Segment Start: Study material

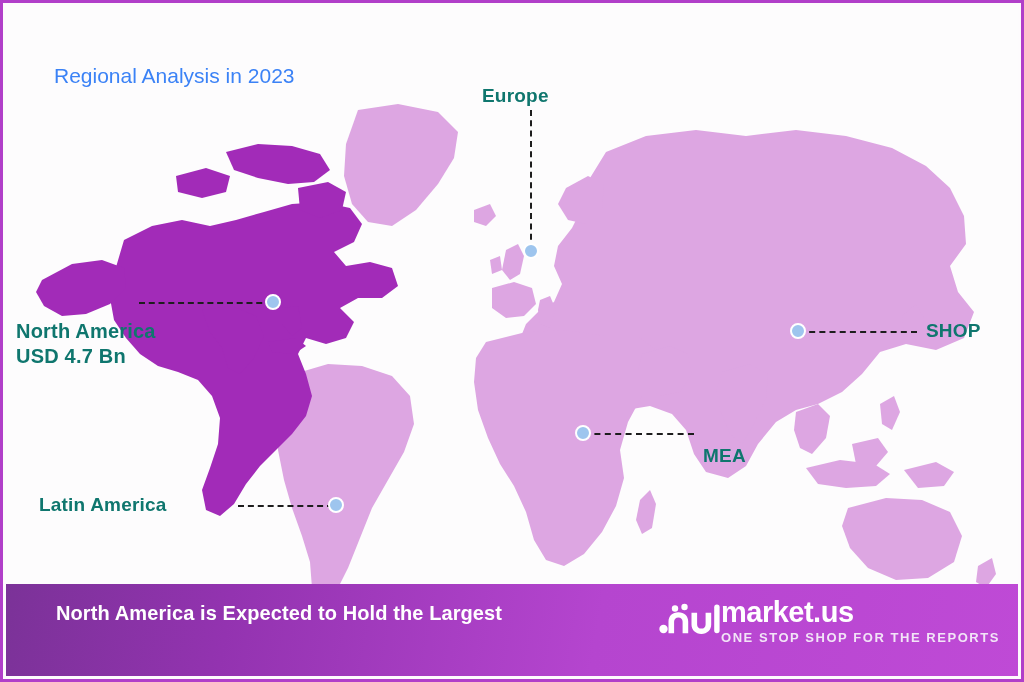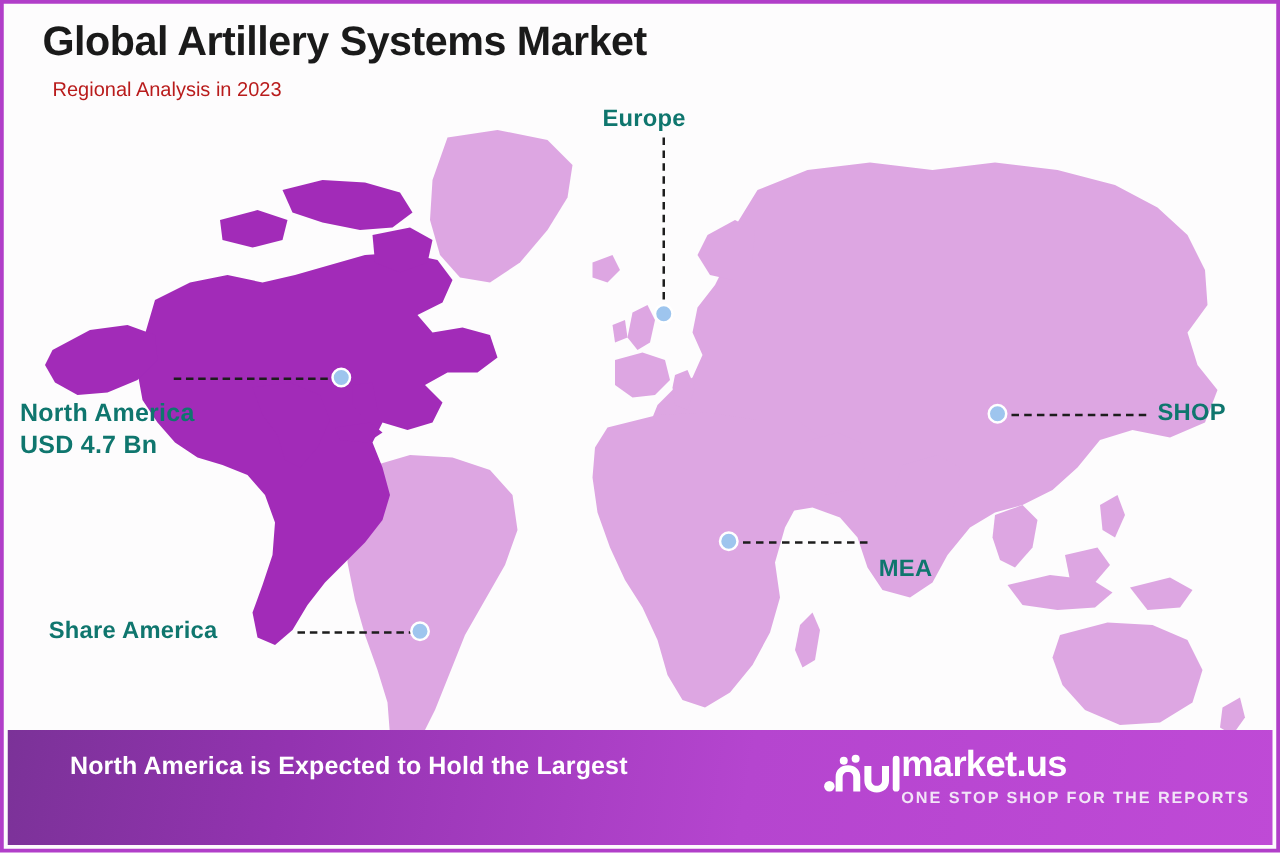--- a/index.html
+++ b/index.html
@@ -21,22 +21,22 @@
     overflow:hidden;
   }
 
   
   .title{
     position:absolute;left:28px;top:8px;
     font-size:33px;font-weight:bold;color:#1a1a1a;
     letter-spacing:-0.4px;white-space:nowrap;
   }
   .subtitle{
-    position:absolute;left:36px;top:58px;
-    font-size:16px;color:#b91c1c;white-space:nowrap;
+    position:absolute;left:48px;top:58px;
+    font-size:21px;color:#3b82f6;white-space:nowrap;
   }
 
   
   .map-wrap{
     position:absolute;left:0;top:86px;width:1018px;height:512px;
   }
   .map-svg{display:block;width:100%;height:100%;}
 
   
   .rlabel{
@@ -99,21 +99,20 @@
     font-size:13px;font-weight:bold;color:#f2e4f7;
     letter-spacing:1.55px;margin-top:4px;white-space:nowrap;
   }
 </style>
 </head>
 <body>
 
 <div class="frame">
   <div class="inner">
 
-    <div class="title">Global Artillery Systems Market</div>
     <div class="subtitle">Regional Analysis in 2023</div>
 
     <div class="map-wrap">
       <svg class="map-svg" viewBox="0 0 1018 512" preserveAspectRatio="none">
         <g fill="#dda6e2">
 
           <path d="M352 18 L392 12 L432 20 L452 40 L448 66 L432 92 L410 118 L386 134 L362 130 L346 112 L338 84 L340 52 Z"></path>
 
           <path d="M600 60 L640 44 L690 38 L740 44 L790 38 L840 44 L886 56 L920 74 L944 96 L958 124 L960 152 L944 174 L952 200 L968 220 L958 246 L930 258 L900 252 L874 260 L856 282 L836 300 L812 312 L790 318 L770 330 L752 352 L740 374 L722 386 L700 380 L688 362 L680 338 L666 322 L644 314 L620 318 L602 332 L584 328 L572 310 L560 292 L548 282 L532 284 L518 272 L512 252 L520 232 L534 218 L548 210 L556 192 L548 174 L552 154 L566 136 L578 112 L584 86 Z"></path>
 
@@ -182,21 +181,21 @@
     <div class="marker mea"></div>
     <div class="marker latam"></div>
 
     <div class="rlabel na">
       <span>North America</span><br>
       <span>USD 4.7 Bn</span>
     </div>
     <div class="rlabel eu">Europe</div>
     <div class="rlabel apac">SHOP</div>
     <div class="rlabel mea">MEA</div>
-    <div class="rlabel latam">Share America</div>
+    <div class="rlabel latam">Latin America</div>
 
     <div class="banner">
       <div class="banner-text">
         <span class="banner-line">North America is Expected to Hold the Largest</span>
       </div>
 
       <div class="logo">
         <svg class="logo-mark" viewBox="0 0 62 44">
           <g fill="#ffffff">
             <circle cx="4.5" cy="30" r="4.2"></circle>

Segment End: Study material

» **Activity**
Go through the listing above and locate each line that holds the word "path". Copy those lines.

» **Your response**
           <path d="M352 18 L392 12 L432 20 L452 40 L448 66 L432 92 L410 118 L386 134 L362 130 L346 112 L338 84 L340 52 Z"></path>
           <path d="M600 60 L640 44 L690 38 L740 44 L790 38 L840 44 L886 56 L920 74 L944 96 L958 124 L960 152 L944 174 L952 200 L968 220 L958 246 L930 258 L900 252 L874 260 L856 282 L836 300 L812 312 L790 318 L770 330 L752 352 L740 374 L722 386 L700 380 L688 362 L680 338 L666 322 L644 314 L620 318 L602 332 L584 328 L572 310 L560 292 L548 282 L532 284 L518 272 L512 252 L520 232 L534 218 L548 210 L556 192 L548 174 L552 154 L566 136 L578 112 L584 86 Z"></path>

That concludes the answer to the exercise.